Arm && Interventions

Group	Intervention	Description
Low Risk	Non-invasive haemodynamic assessment	These patients are screened to be low-risk for pre-eclampsia and fetal growth restriction by the guidelines set out by the National Institute for Health and Care Excellence; and the Royal College of Obstetricians \& Gynaecologists, respectively.
Low Risk	Maternal ophthalmic artery doppler	These patients are screened to be low-risk for pre-eclampsia and fetal growth restriction by the guidelines set out by the National Institute for Health and Care Excellence; and the Royal College of Obstetricians \& Gynaecologists, respectively.
High Risk	Non-invasive haemodynamic assessment	These patients are screened to be high-risk for pre-eclampsia and fetal growth restriction by the guidelines set out by the National Institute for Health and Care Excellence; and the Royal College of Obstetricians \& Gynaecologists, respectively.
High Risk	Maternal ophthalmic artery doppler	These patients are screened to be high-risk for pre-eclampsia and fetal growth restriction by the guidelines set out by the National Institute for Health and Care Excellence; and the Royal College of Obstetricians \& Gynaecologists, respectively.

Primary Outcome Measures

Name	Time	Method
Diagnosis of pre-eclampsia	From 20 weeks gestation to 12 weeks post-partum.	This is defined as hypertension of \>140/90 mmHg and significant proteinuria. This is defined as urinalysis showing proteinuria of \>1+ or laboratory-quantified urine protein:creatinine ratio of \>30mg/mmol. These are assessed at every study visit.
Diagnosis of fetal growth restriction	From 20 weeks gestation to birth.	This is diagnosed on ultrasound or at birth. During ultrasound scans at visits 2 and 3, fetal weight is estimated using the Hadlock formula from measurements of the fetal abdominal circumference, femur length and head circumference. This is then plotted onto customised growth chart. Fetal growth restriction is diagnosed antenatally when the estimated fetal weight is under the 3rd centile or under the 10th centile in the presence of abnormal ultrasound dopplers. Abnormal ultrasound dopplers are defined as raised pulsatility index in the fetal umbilical artery, middle cerebral artery or ductus venosus. At birth, fetal growth restriction is diagnosed when the measured birthweight plots under the 10th centile on the customised growth chart.
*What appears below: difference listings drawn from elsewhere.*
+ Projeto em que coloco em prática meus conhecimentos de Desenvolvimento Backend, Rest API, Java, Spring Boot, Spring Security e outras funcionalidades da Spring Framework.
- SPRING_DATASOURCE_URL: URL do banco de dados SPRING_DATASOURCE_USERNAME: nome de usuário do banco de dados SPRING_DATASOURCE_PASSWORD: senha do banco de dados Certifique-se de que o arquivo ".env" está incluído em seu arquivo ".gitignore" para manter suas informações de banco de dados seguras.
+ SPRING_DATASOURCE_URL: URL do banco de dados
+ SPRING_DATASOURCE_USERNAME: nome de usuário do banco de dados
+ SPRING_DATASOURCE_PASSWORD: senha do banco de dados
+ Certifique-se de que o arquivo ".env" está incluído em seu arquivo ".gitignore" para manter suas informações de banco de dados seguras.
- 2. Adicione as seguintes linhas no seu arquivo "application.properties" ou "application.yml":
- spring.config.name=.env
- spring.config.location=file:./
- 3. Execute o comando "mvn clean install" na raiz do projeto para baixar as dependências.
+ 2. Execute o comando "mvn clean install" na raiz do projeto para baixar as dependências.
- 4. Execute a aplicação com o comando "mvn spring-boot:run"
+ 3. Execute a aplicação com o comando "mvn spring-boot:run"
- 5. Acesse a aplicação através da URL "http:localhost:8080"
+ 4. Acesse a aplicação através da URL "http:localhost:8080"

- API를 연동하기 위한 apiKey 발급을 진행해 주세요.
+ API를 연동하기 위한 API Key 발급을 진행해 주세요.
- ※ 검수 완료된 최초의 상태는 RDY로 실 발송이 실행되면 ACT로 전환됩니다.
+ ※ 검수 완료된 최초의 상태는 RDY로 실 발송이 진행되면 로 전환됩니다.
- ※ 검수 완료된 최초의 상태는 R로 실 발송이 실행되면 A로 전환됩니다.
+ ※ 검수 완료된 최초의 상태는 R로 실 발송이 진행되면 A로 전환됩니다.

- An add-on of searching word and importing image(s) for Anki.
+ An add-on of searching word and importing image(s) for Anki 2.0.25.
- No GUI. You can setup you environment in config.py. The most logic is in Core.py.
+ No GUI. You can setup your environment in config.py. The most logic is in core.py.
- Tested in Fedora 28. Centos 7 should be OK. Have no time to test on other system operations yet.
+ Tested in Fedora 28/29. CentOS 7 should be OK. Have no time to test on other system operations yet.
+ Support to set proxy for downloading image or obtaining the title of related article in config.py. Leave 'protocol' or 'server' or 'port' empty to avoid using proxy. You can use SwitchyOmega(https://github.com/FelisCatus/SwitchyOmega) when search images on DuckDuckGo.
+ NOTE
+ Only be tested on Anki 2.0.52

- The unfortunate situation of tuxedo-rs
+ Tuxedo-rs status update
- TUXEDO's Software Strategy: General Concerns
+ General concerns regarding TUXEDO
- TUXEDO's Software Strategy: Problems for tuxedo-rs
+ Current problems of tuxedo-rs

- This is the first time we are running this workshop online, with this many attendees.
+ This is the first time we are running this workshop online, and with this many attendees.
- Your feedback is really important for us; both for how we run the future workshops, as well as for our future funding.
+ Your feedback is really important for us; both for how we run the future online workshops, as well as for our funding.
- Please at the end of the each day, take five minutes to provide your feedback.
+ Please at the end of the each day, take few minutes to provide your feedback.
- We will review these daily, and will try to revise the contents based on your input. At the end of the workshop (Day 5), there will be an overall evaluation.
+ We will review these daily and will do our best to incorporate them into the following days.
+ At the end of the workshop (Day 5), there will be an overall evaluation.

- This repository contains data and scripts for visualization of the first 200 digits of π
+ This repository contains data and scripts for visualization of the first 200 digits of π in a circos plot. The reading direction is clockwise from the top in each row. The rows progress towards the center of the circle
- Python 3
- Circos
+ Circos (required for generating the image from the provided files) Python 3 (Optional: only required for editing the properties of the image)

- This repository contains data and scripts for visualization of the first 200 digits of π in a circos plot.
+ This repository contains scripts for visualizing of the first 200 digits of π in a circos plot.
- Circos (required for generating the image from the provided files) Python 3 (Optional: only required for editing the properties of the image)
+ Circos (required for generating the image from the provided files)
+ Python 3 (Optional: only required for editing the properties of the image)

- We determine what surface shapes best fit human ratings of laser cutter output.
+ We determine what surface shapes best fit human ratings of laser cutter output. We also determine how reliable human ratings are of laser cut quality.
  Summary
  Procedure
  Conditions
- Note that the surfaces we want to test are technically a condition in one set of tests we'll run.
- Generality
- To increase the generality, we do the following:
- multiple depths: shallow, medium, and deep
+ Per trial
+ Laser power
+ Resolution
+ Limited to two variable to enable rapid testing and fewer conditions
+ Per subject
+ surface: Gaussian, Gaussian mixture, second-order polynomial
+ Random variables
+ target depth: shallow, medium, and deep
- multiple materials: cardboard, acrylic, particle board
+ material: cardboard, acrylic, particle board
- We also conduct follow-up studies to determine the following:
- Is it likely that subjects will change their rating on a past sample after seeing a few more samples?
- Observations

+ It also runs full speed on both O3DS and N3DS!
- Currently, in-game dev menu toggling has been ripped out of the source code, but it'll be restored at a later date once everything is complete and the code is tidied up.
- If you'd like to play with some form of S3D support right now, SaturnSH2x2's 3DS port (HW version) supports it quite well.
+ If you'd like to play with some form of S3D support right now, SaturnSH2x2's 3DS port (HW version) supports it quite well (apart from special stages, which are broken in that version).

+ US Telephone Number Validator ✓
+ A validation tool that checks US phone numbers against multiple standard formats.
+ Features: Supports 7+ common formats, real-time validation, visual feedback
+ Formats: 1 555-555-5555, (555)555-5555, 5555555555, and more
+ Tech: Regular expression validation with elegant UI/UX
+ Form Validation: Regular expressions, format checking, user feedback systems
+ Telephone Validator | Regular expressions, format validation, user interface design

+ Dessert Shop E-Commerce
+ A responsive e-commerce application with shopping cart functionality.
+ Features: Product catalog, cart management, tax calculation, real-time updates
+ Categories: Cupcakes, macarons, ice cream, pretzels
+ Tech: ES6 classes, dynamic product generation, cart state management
Secondary Outcome Measures

Name	Time	Method
Intrapartum or immediate postpartum complications.	From the onset of active labour (4cm cervical dilatation and regular contractions of 3-4:10 minutes) till 48 hours post-delivery	This is concerned with the development of complications in the mother, in relation to haemorrhage and hypertensive disorders.
Persistence of maternal haemodynamic changes	6-12 weeks postpartum (during study visit 4)	Maternal haemodynamic changes assessed postpartum showing the persistence of haemodynamic changes noted antenatally
Pregnancy outcome	From birth to 12 weeks of age	This is concerned with the 3 possible outcomes of the pregnancy: livebirth, stillbirth or neonatal death.
Gestational age at delivery	At delivery	This is the recorded age of gestation at the time of delivery, in weeks and days
Birthweight centile	At birth	This is a measure of the baby's weight at birth, in grams. This is then plotted onto a customised growth chart, accounting for maternal ethnicity and body mass index.
Duration of neonatal unit admission	At delivery	This is concerned with whether the baby is admitted to the neonatal admission unit following delivery. If admitted, duration would be quantified in days and hours.